In fin dei conti, per
ogni sistema mitologico non c’è che una sequenza assolutamente
indecidibile. Ricondotta da trasformazioni successive ai suoi
contorni essenziali, essa si riduce all’enunciato di una
opposizione o, più esattamente, all’enunciato dell’opposizione
prima tra tutte quelle date.
Così per l’America,
sia del Nord che del Sud, abbiamo potuto verificare che diverse
centinaia di racconti in apparenza molto diversi tra loro e ognuno
per suo conto molto complesso, procedono da una serie di
constatazioni concatenate: c’è il cielo e c’è la terra; tra i
due non sapremmo concepire la parità; di conseguenza, la presenza in
terra di questa cosa celeste che è il fuoco costituisce un mistero;
infine, e poiché il fuoco del cielo si trova ora quaggiù come
focolare domestico, si è reso necessario che dalla terra si sia
andati in cielo per cercarlo.
Da ciò risulta che la
sequenza assolutamente indecidibile si riduca, se non
all’affermazione empiricamente decidibile che c’è un mondo
(quando niente sarebbe potuto esistere) almeno a quella che questo
essere del mondo consiste in una disparità. Del mondo non si può
dire puramente e semplicemente che è: è sotto la forma di una
asimmetria prima, che si manifesta diversamente secondo la
prospettiva in cui ci si pone per apprenderlo: tra l’alto e il
basso, la terra ferma e l’acqua, il vicino e il lontano, la
sinistra e la destra, il cielo e la terra, il maschio e la femmina,
ecc. Inerente al reale, questa disparità dà impulso alla
speculazione mitica; ma perché essa condiziona, non solo il
pensiero, ma l’esistenza di ogni oggetto di pensiero.
Un assortimento di
opposizioni, in qualche modo montato in anticipo nell’intelletto,
funziona quando esperienze ricorrenti, che possono essere di origine
biologica, tecnologica, economica, sociologica, ecc. azionano il
comando, come quei comportamenti innati che si attribuiscono agli
animali, e le cui fasi si svolgono automaticamente a partire da una
circostanza che fa scattare gli ingranaggi. Ugualmente sollecitata da
tali circostanze empiriche, la macchina concettuale si mette in moto;
da ogni situazione concreta, per quanto complessa possa essere, essa
estrae infaticabilmente del senso, e fa di essa un oggetto di
pensiero piegandola agli imperativi di un’organizzazione formale.

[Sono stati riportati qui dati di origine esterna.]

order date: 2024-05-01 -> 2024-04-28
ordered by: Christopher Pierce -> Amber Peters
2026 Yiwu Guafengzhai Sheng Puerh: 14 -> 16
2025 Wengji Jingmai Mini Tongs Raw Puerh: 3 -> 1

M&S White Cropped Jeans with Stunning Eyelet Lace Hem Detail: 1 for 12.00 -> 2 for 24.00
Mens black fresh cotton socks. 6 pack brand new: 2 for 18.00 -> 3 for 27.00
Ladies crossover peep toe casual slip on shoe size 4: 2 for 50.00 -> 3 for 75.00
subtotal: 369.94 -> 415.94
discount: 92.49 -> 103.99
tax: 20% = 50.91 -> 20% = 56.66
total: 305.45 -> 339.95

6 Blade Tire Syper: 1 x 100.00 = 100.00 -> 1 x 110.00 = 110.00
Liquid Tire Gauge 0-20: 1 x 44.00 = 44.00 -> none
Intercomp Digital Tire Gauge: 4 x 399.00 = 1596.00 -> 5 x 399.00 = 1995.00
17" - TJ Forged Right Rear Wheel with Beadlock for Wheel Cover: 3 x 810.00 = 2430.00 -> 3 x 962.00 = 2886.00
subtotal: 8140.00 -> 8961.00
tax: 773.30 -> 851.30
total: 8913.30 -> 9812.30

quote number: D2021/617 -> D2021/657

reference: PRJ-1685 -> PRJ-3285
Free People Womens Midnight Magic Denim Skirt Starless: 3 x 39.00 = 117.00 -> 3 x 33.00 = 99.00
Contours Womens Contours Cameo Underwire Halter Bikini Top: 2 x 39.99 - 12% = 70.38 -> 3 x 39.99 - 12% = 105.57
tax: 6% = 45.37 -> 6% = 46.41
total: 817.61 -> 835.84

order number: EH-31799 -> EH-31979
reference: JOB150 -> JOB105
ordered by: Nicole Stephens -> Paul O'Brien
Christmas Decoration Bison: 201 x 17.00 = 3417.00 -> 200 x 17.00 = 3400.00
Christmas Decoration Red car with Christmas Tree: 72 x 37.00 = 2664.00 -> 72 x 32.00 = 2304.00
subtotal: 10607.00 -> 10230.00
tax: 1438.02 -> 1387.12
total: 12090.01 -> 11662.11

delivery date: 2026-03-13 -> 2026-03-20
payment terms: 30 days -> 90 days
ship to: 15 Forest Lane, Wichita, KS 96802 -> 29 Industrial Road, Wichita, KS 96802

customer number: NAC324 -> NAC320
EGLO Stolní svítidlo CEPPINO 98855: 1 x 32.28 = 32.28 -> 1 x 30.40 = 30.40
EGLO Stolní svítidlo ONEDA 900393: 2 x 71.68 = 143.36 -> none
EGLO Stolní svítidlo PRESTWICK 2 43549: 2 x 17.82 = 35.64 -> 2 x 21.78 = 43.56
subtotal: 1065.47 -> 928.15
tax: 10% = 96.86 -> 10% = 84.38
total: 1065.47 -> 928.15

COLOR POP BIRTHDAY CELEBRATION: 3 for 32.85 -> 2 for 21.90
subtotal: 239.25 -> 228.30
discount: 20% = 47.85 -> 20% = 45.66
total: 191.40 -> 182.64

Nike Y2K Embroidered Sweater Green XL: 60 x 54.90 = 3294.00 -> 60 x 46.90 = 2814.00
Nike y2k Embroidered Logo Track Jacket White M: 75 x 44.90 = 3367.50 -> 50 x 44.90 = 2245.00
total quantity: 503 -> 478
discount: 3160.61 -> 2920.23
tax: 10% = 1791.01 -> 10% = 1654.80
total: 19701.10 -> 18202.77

Ugualmente, è applicando sistematicamente delle regole d’opposizione
che i miti nascono, sorgono, si trasformano in altri miti che si
trasformano a loro volta; e così di seguito, finché soglie
culturali o linguistiche troppo ardue da varcare o l’inerzia
propria della stessa macchina mitica non liberano più che forme
indebolite e rese irriconoscibili, perché i caratteri propri del
mito sfumano a vantaggio di altre forme d’elaborazione del reale
che possono, secondo i casi, appartenere al romanzo, alla leggenda o
alla favola concepita a fini morali o politici [3].
Il problema della genesi
del mito si confonde dunque con quello del pensiero stesso, la cui
esperienza costitutiva non è quella dell’opposizione tra me e
l’altro, ma dell’altro appreso come opposizione. In mancanza di
questa proprietà intrinseca, la sola, in verità, che sia
assolutamente data, non sarà possibile alcuna presa di coscienza
costitutiva del me. Non essendo percepibile come rapporto, l’essere
equivarrebbe al niente. Le condizioni per la comparsa del mito sono
dunque le stesse di ogni pensiero, poiché esso non saprebbe essere
che pensiero di un oggetto e un oggetto non è tale, se semplice e
spogliato ciò che lo concepisce, che del fatto che costituisce il
soggetto come soggetto e la coscienza stessa come coscienza di una
relazione.
Perché un mito sia
generato dal pensiero e generi a sua volta altri miti, è necessario
e sufficiente che una prima opposizione si inietti nell’esperienza,
da cui risulterà che altre opposizioni saranno iniettate di seguito.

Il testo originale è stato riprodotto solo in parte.